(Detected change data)
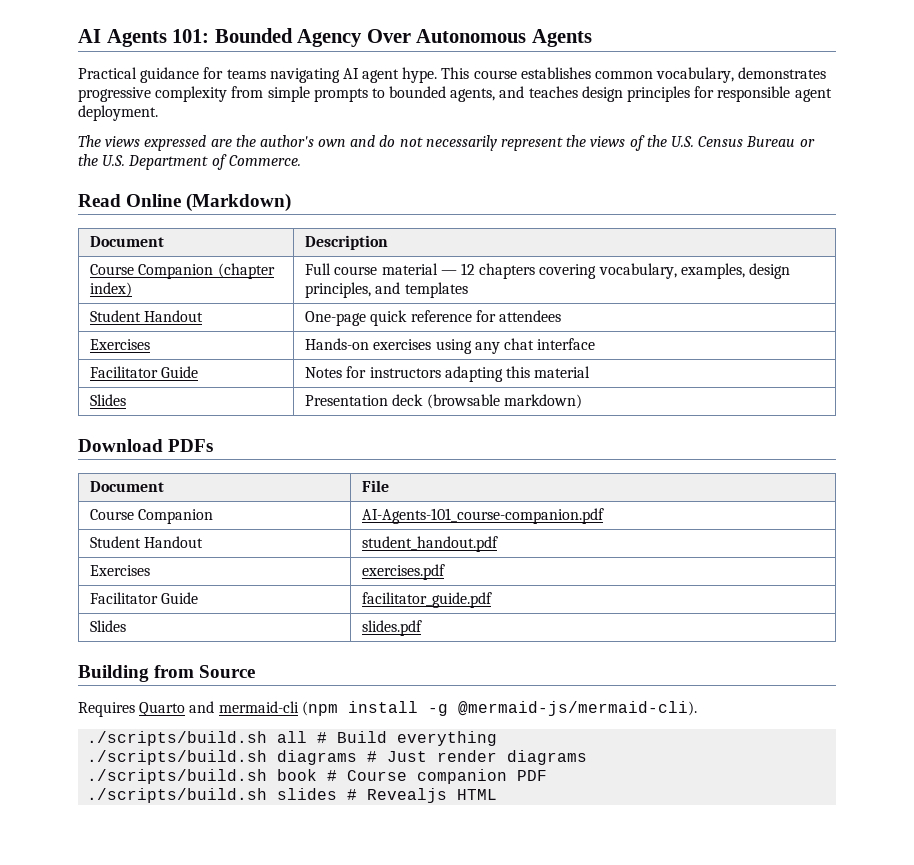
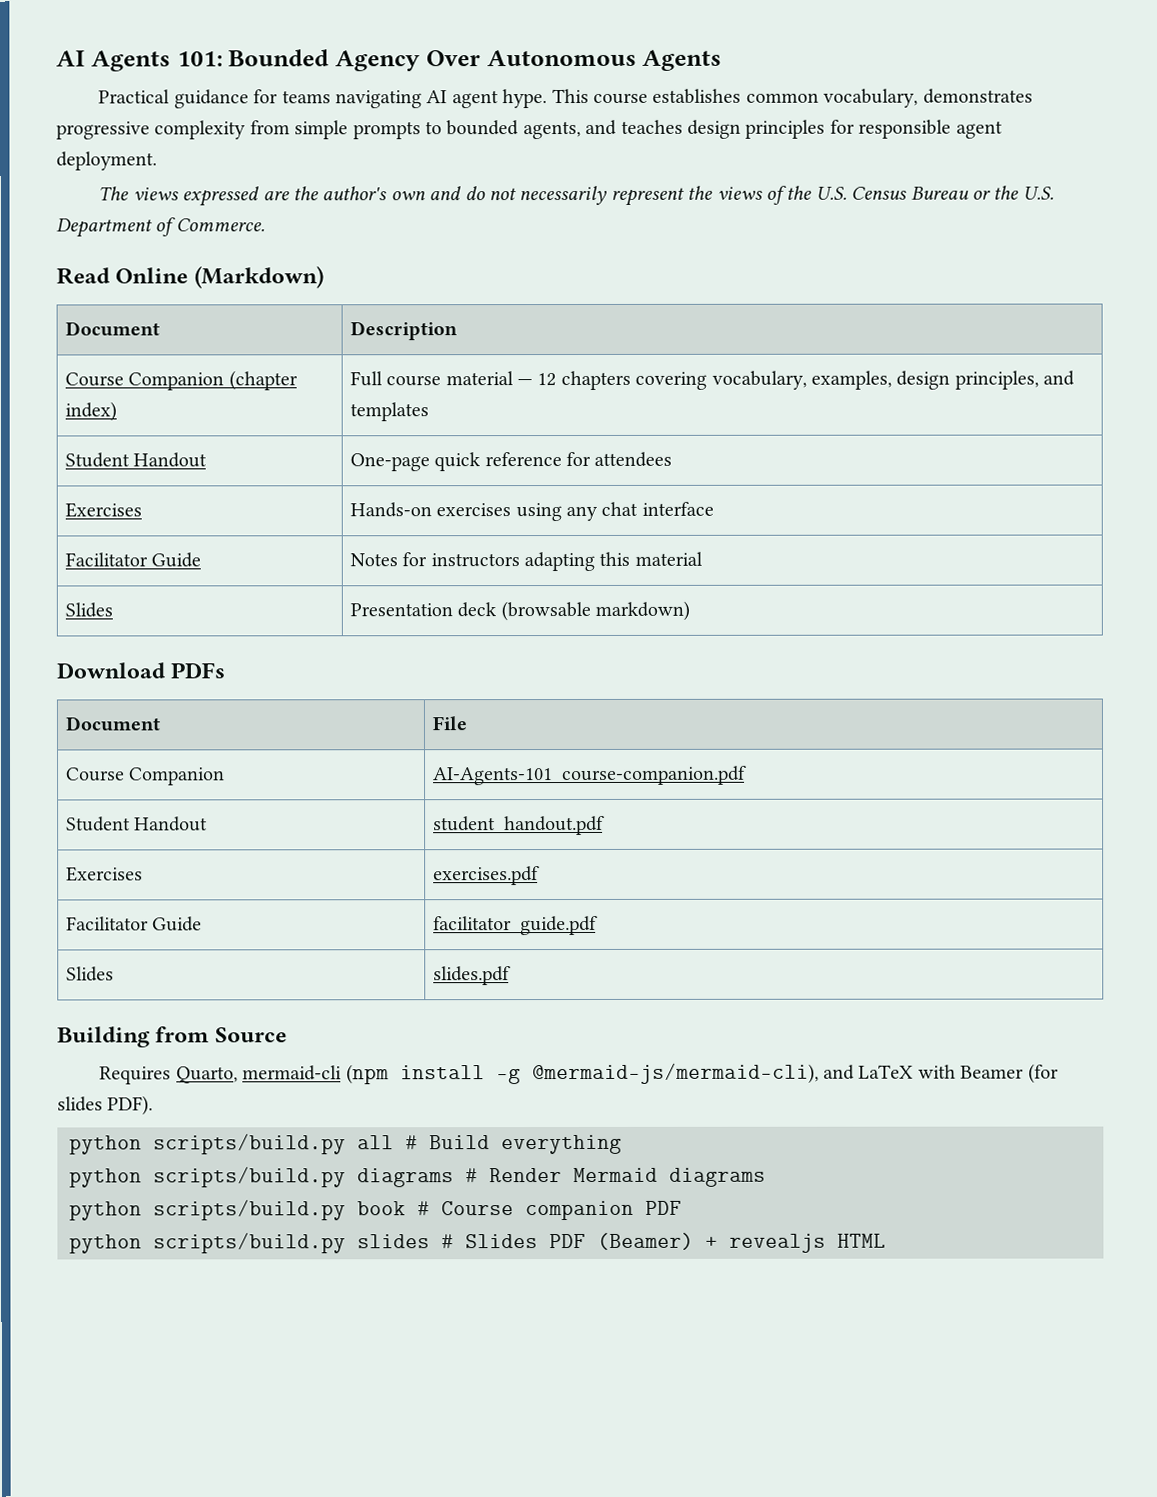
- Requires Quarto and mermaid-cli (npm install -g @mermaid-js/mermaid-cli).
- ./scripts/build.sh all # Build everything
- ./scripts/build.sh diagrams # Just render diagrams
+ Requires Quarto, mermaid-cli (npm install -g @mermaid-js/mermaid-cli), and LaTeX with Beamer (for slides PDF).
+ python scripts/build.py all # Build everything
+ python scripts/build.py diagrams # Render Mermaid diagrams
- ./scripts/build.sh book # Course companion PDF
+ python scripts/build.py book # Course companion PDF
- ./scripts/build.sh slides # Revealjs HTML
+ python scripts/build.py slides # Slides PDF (Beamer) + revealjs HTML

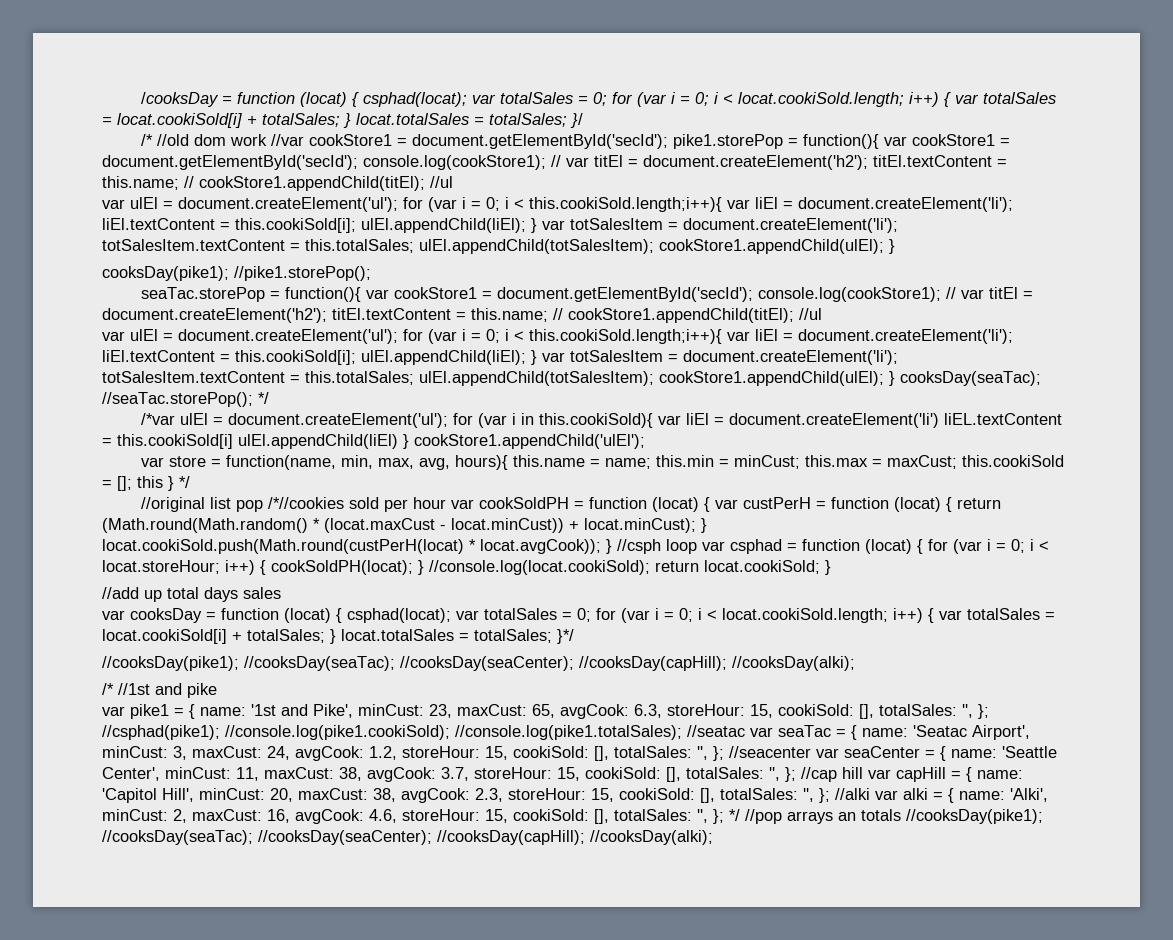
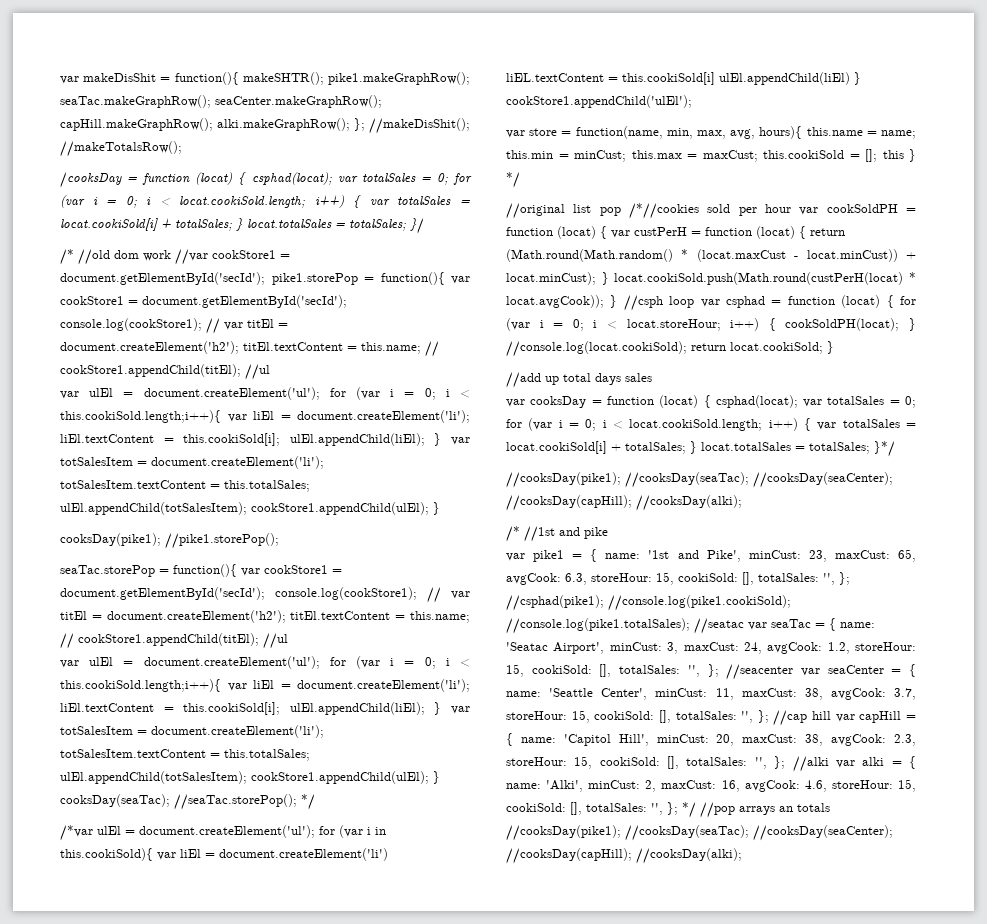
+ var makeDisShit = function(){ makeSHTR(); pike1.makeGraphRow(); seaTac.makeGraphRow(); seaCenter.makeGraphRow(); capHill.makeGraphRow(); alki.makeGraphRow(); }; //makeDisShit(); //makeTotalsRow();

Exercise instructions
The answer must consist solely of the lines from the first line of the data through the line containing "scripts/build.py all # Build everything", inclusive, reproduced exactly and without pictures.

Final answer
- Requires Quarto and mermaid-cli (npm install -g @mermaid-js/mermaid-cli).
- ./scripts/build.sh all # Build everything
- ./scripts/build.sh diagrams # Just render diagrams
+ Requires Quarto, mermaid-cli (npm install -g @mermaid-js/mermaid-cli), and LaTeX with Beamer (for slides PDF).
+ python scripts/build.py all # Build everything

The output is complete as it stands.